2000-12-19 Thread Andy Dougherty

On Mon, 18 Dec 2000, David Grove wrote:

 
 Andy Dougherty [EMAIL PROTECTED] wrote:
 
   The issues of 'use Python' or 'use Pythonish' are a quite different
 issue.
   I don't think anyone believes it ought to be easy to *write* the
 Pythonish
   module.
 
 I do.

 That's the problem.

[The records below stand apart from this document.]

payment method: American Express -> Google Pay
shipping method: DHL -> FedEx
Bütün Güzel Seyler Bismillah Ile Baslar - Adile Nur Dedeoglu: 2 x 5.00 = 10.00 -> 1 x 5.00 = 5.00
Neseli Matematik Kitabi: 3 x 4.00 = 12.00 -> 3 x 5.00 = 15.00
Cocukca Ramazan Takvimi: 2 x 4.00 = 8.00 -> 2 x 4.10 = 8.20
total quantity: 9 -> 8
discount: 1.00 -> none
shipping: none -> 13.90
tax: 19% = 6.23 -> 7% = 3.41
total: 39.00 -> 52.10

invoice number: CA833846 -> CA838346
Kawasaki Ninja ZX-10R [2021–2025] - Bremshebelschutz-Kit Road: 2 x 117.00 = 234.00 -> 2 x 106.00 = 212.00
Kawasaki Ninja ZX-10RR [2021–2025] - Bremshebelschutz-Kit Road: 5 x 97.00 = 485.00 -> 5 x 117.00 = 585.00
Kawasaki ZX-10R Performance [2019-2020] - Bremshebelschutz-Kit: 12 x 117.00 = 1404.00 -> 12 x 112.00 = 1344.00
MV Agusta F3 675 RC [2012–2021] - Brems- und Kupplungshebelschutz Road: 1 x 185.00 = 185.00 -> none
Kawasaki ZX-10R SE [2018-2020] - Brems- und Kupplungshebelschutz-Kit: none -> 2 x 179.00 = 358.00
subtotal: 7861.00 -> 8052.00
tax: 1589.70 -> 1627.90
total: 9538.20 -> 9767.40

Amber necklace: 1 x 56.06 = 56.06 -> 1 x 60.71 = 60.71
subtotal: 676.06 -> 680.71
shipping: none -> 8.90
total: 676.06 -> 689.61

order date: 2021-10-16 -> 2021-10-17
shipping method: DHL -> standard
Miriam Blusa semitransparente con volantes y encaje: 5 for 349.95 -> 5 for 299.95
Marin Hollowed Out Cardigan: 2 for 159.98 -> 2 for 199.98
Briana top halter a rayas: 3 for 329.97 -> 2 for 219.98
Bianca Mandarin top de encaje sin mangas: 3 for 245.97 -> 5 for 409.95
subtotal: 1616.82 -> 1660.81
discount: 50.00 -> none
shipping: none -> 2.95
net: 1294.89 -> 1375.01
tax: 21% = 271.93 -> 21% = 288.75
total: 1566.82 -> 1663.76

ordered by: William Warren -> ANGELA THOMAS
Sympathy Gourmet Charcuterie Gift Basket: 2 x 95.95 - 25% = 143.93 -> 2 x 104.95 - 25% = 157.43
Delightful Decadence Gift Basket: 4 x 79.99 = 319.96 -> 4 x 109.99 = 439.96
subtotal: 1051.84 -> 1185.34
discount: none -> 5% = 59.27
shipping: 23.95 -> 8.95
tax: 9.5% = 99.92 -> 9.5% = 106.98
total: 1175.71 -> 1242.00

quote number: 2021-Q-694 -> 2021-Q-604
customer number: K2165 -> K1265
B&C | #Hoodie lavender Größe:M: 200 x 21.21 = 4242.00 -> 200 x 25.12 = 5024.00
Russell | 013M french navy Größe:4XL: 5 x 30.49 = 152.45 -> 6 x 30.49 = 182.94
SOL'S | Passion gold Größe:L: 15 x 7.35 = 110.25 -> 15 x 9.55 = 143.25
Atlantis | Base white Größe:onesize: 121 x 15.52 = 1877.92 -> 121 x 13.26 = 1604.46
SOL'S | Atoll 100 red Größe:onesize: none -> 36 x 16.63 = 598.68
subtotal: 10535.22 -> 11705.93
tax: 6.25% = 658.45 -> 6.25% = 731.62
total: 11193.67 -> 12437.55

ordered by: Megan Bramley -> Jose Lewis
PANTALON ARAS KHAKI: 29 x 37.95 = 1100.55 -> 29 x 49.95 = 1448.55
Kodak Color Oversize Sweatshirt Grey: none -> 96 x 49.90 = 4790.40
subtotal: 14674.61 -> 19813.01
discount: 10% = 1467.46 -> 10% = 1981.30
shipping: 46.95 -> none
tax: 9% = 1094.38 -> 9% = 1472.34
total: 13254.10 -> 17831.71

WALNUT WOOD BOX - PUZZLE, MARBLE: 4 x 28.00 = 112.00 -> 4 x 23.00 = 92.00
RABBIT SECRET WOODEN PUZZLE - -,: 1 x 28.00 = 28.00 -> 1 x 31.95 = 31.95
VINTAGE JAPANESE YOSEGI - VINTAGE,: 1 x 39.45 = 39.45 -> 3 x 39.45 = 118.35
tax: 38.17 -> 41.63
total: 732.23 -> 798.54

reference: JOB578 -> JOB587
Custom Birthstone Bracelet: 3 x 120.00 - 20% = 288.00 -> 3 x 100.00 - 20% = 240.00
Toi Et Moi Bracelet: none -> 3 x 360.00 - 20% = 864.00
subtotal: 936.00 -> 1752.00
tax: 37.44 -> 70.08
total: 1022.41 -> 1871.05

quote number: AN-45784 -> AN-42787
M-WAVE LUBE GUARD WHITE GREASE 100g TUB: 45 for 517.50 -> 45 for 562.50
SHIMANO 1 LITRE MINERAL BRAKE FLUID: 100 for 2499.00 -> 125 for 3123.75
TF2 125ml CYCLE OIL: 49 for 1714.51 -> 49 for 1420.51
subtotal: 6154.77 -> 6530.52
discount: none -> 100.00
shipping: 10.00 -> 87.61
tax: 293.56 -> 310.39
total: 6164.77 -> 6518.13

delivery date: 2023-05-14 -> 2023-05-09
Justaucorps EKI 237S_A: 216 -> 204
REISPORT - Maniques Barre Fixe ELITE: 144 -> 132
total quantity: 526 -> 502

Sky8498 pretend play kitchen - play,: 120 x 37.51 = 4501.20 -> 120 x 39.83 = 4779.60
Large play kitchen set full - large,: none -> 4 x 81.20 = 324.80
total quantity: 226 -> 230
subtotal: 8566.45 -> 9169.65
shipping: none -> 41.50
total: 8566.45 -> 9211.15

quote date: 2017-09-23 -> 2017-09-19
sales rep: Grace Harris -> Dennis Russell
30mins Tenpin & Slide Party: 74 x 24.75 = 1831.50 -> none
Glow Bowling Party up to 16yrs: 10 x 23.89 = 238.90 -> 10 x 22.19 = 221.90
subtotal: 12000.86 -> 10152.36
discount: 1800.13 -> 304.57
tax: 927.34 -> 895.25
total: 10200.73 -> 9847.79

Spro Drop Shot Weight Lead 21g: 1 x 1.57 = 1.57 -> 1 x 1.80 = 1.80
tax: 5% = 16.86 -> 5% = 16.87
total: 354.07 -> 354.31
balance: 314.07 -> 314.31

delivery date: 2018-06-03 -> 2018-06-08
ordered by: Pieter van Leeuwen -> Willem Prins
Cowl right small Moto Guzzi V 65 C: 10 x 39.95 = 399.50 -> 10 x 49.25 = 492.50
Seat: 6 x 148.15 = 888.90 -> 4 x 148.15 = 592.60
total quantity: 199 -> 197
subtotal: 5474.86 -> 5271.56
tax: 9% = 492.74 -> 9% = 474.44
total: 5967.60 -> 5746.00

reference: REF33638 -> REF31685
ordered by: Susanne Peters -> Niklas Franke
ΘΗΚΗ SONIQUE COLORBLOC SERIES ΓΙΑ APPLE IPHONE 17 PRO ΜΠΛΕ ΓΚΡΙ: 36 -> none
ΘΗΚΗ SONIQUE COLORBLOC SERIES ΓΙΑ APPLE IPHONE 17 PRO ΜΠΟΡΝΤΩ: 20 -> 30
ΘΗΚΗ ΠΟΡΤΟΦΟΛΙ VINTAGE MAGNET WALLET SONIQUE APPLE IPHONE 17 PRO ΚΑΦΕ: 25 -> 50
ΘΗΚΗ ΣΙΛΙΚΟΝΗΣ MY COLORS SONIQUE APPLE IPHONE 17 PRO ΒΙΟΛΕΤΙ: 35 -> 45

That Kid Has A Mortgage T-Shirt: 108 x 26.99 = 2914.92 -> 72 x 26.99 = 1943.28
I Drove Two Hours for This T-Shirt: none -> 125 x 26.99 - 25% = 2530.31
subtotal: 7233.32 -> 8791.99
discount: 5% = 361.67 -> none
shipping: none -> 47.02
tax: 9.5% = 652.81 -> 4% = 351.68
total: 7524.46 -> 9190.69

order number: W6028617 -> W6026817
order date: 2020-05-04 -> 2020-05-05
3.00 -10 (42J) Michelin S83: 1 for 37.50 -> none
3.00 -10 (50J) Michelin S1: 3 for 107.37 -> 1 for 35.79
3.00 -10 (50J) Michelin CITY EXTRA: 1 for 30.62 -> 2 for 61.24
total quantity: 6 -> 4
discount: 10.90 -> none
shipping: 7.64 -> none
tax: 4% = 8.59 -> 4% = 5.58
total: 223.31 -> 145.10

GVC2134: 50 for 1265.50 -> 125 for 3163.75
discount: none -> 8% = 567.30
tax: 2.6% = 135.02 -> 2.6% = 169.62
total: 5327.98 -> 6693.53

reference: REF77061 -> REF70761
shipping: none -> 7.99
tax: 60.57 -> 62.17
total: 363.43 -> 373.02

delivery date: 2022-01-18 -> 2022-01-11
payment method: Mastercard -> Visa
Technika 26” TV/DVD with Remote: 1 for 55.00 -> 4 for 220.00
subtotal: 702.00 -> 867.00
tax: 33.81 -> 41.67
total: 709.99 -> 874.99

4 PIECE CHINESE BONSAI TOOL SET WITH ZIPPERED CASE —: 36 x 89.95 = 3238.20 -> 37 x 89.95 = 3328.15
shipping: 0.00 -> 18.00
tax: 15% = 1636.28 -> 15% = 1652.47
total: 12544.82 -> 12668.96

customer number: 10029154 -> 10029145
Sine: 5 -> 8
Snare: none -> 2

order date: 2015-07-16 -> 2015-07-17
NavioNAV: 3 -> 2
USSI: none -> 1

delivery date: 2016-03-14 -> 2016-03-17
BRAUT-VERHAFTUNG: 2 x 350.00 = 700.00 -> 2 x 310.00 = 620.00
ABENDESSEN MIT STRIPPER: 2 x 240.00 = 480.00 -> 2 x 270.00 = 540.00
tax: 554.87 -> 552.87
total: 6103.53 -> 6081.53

This is a nearly ubiquitously desired objective
 (writing the modules or whatever they are), but I have the fear that
 actually writing one will be so undaunting that it will be a seldom-used
 feature, or one that will be as often avoided as complex perl OOP (beyond
 the basics), provided only by the highest levels of perl mastery.

I think you misunderstand.  I think it should be very easy to *use* a
hypothetical Pythonish module.  I don't expect it will be very easy to
create it, and I don't see it as worthwhile to expend a disproportionate
amount of effort in that direction.

In another message, you write ...

 I also admit that I would, on a purely personal-bias level, prefer not
 to
 cast too much support in the direction of Python, Java, C#, or ASP at

which also seems to aruge for not working too too hard to make it easy to
write the Pythonish module.

I think one or both of us is confused.

  I don't
 see these little languages as Perl features, but as programmer features,

I don't see Python or Java as a little language.  Perhaps that's the
source of the confusion.  I see a whole spectrum of languages one might
want to feed to perl6.  Easy ones (little languages) should be easy.
Hard ones (e.g. Tcl, Python) should be possible.  In-between-ones should
be in between.

-- 
Andy Dougherty  [EMAIL PROTECTED]
Dept. of Physics
Lafayette College, Easton PA 18042





Re: Now, to try again...

2000-12-17 Thread Andy Dougherty

On Sat, 16 Dec 2000, David Grove wrote:

 Because what is the parser/lexer/tokenizer parsing? Perl? Pythonic?
 Javanese? All of them? Thinking of just the parser as a single entity
 seems to me to be headed into trouble unless we can define in advance what
 type of role these dialects will play in the language, and at what point
 they merge into a single entity and how.

Now matter how we slice it, it's going to be very hard for the first
person to twist perl6 to parse something that is both complex and very
different from Perl6.  And I'm unconvinced that this difficulty ought to
hold up the entire process.  It would be quite ironic if perl6 never gets
off the ground because we can't figure out how to make 'use Java;' easy.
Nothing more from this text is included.